→ **Required work**
Report, word for word, every line of the material that contains "February".

→ **Records to process**
== Segment start ==

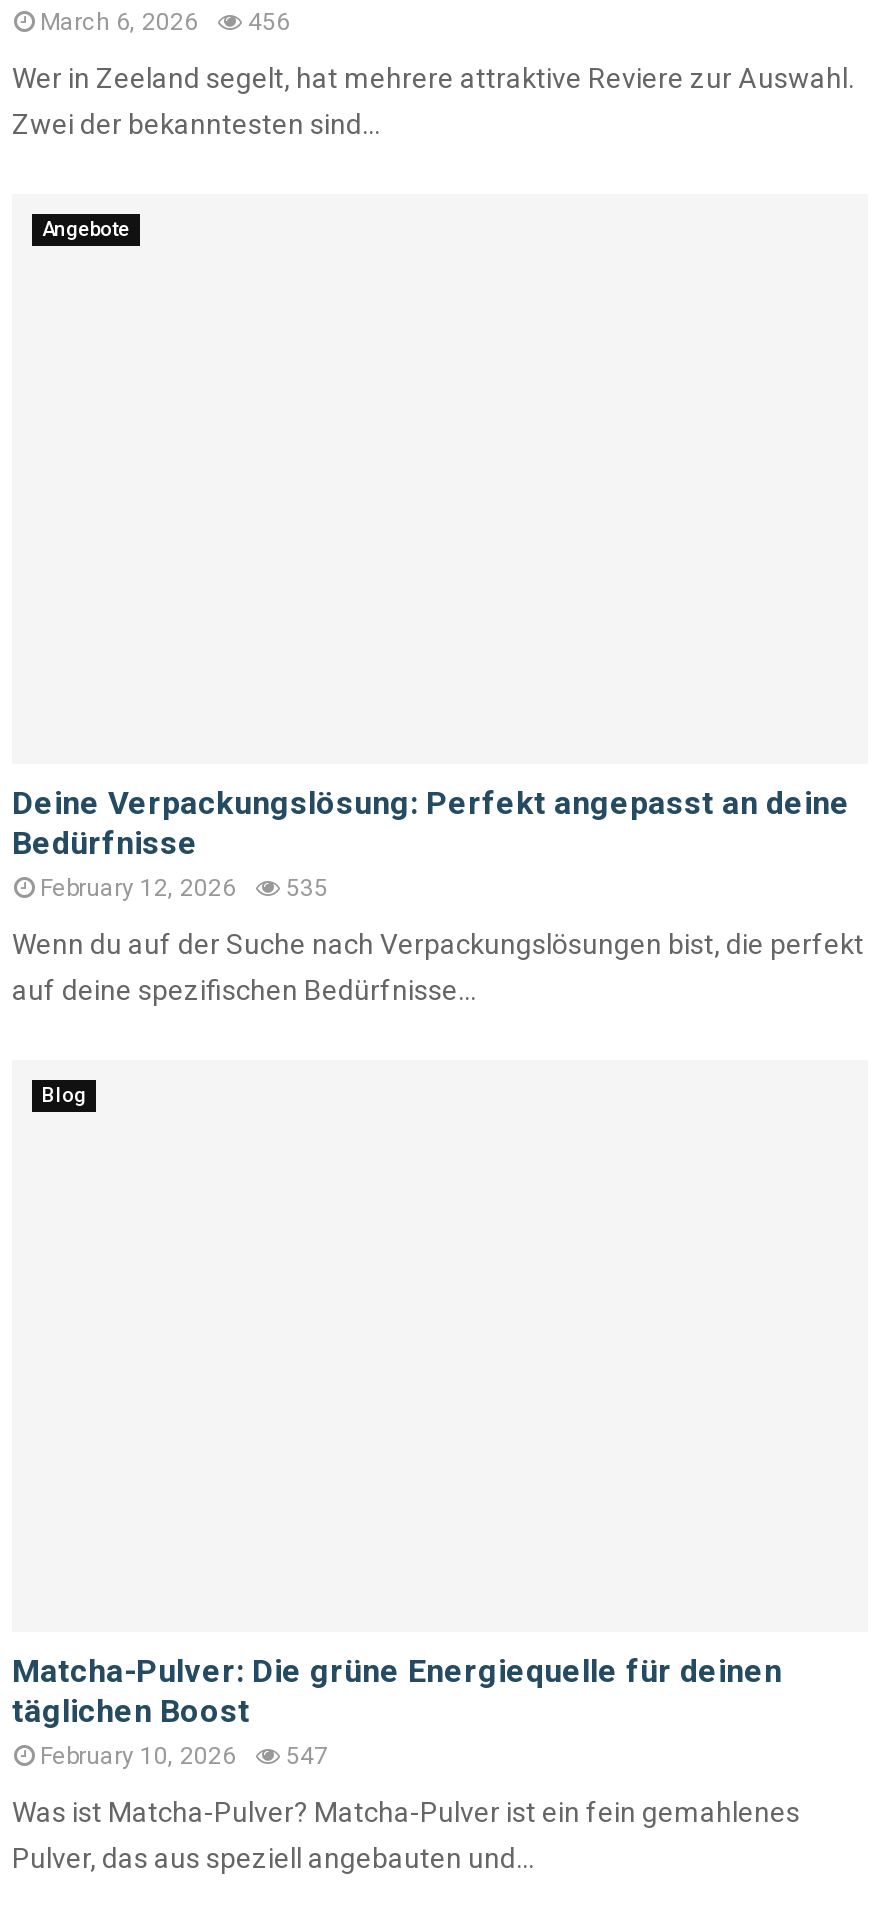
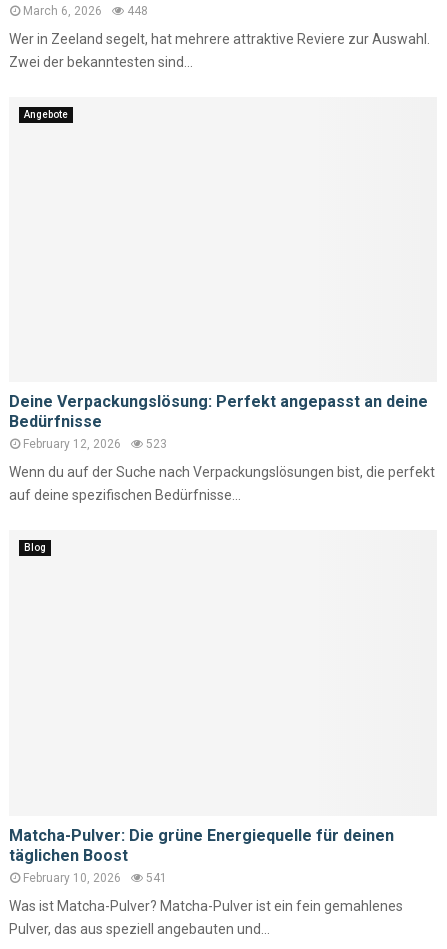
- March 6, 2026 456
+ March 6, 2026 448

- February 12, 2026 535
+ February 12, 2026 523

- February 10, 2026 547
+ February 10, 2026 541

== Segment end ==
== Segment start ==

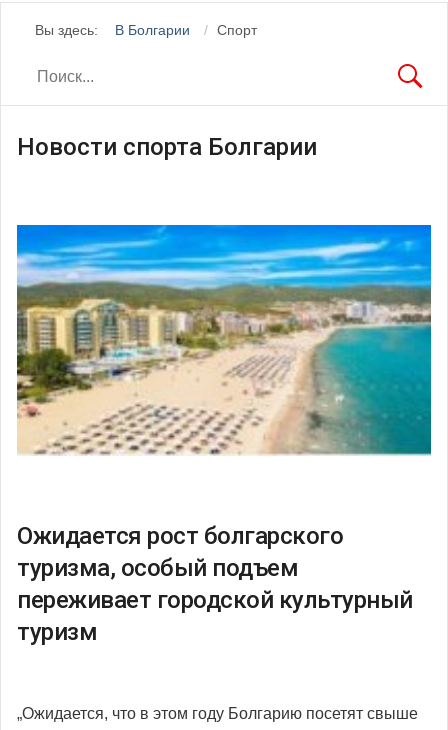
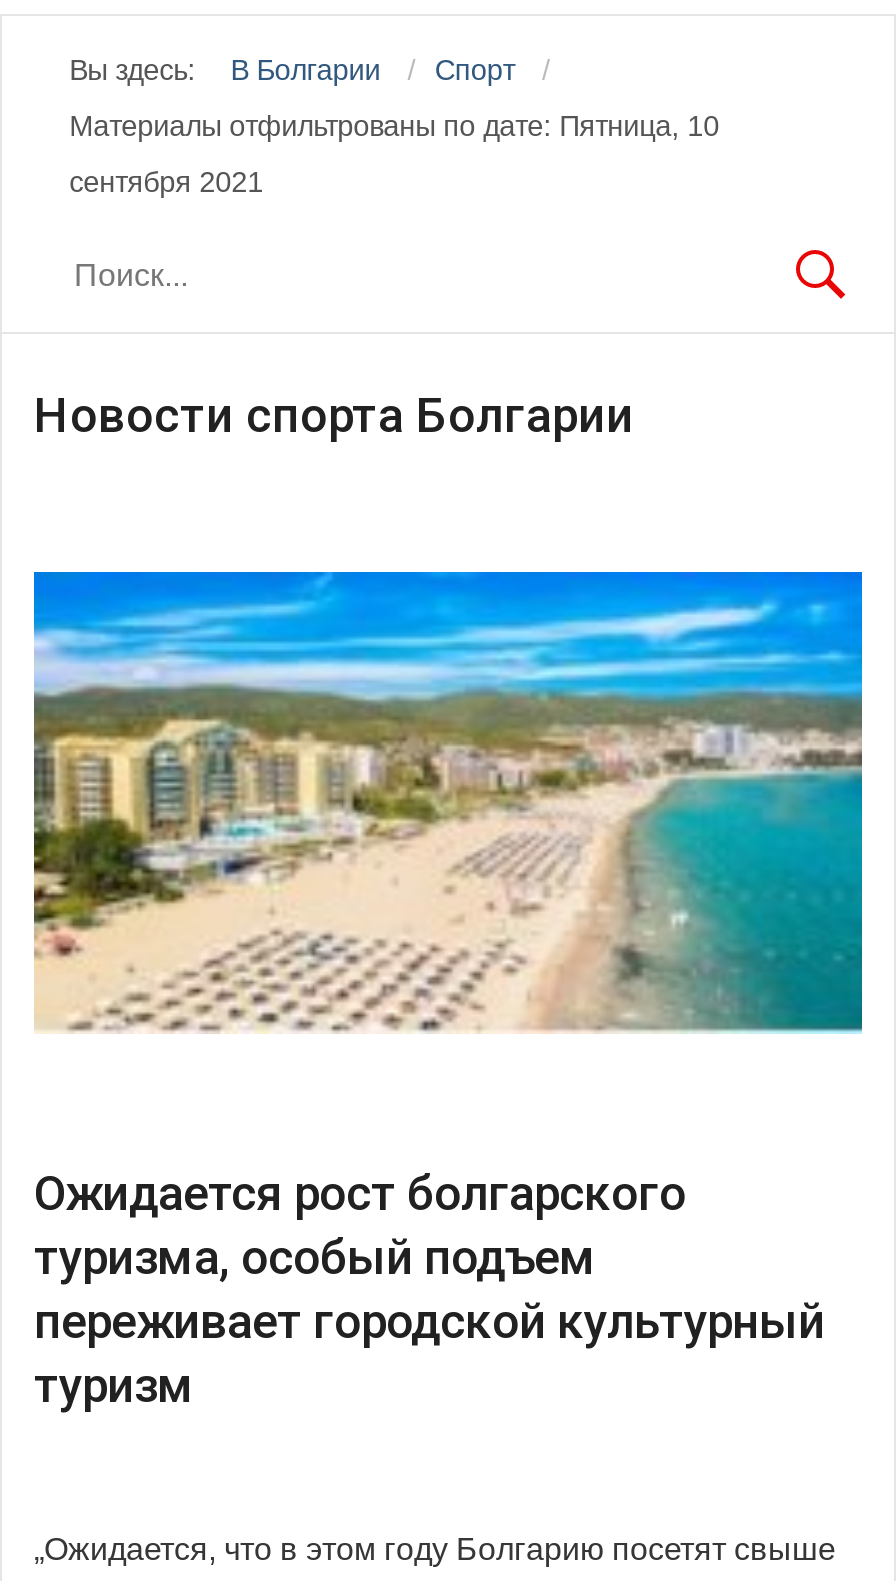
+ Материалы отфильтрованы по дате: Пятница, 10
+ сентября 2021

== Segment end ==
== Segment start ==

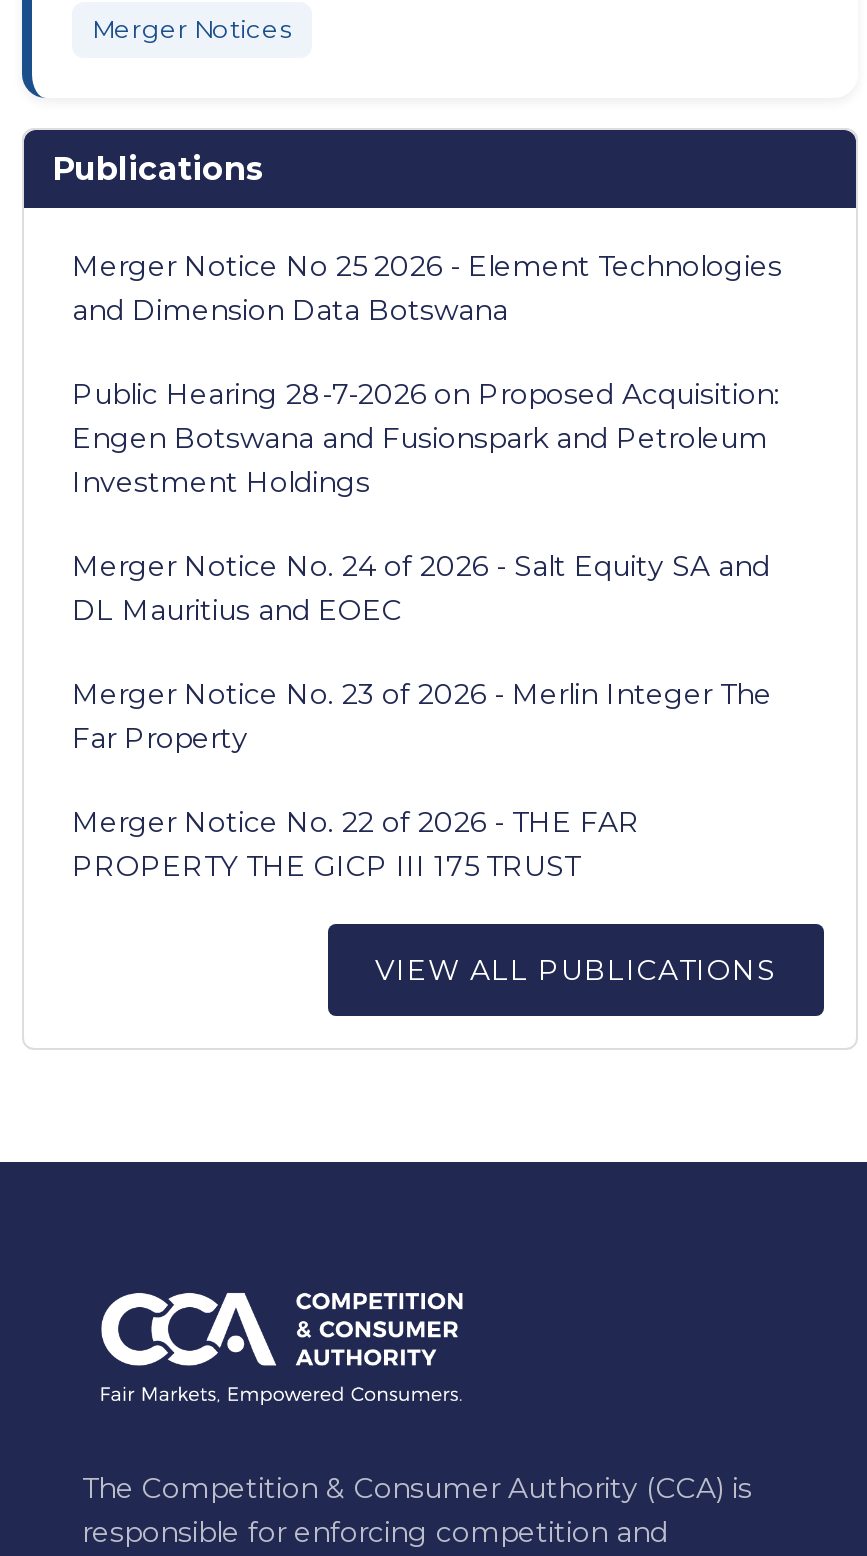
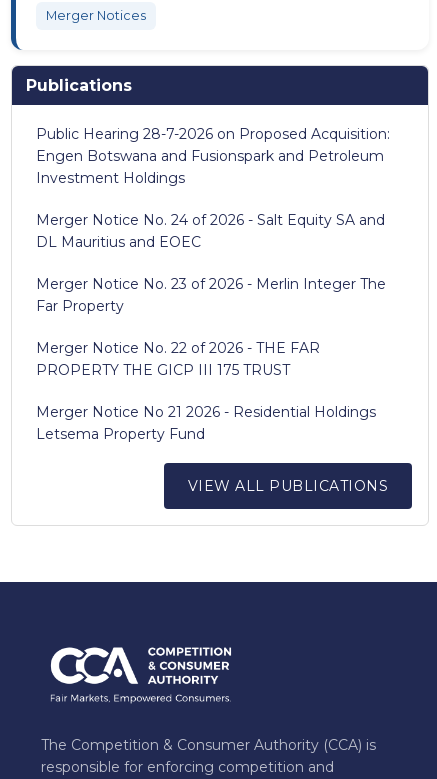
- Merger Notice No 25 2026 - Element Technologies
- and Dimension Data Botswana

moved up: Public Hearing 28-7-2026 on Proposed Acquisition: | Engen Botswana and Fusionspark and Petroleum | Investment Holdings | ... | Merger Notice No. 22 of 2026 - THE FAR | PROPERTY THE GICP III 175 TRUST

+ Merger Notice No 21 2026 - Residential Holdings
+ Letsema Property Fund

== Segment end ==

→ **Response to the exercise**
- February 12, 2026 535
+ February 12, 2026 523
- February 10, 2026 547
+ February 10, 2026 541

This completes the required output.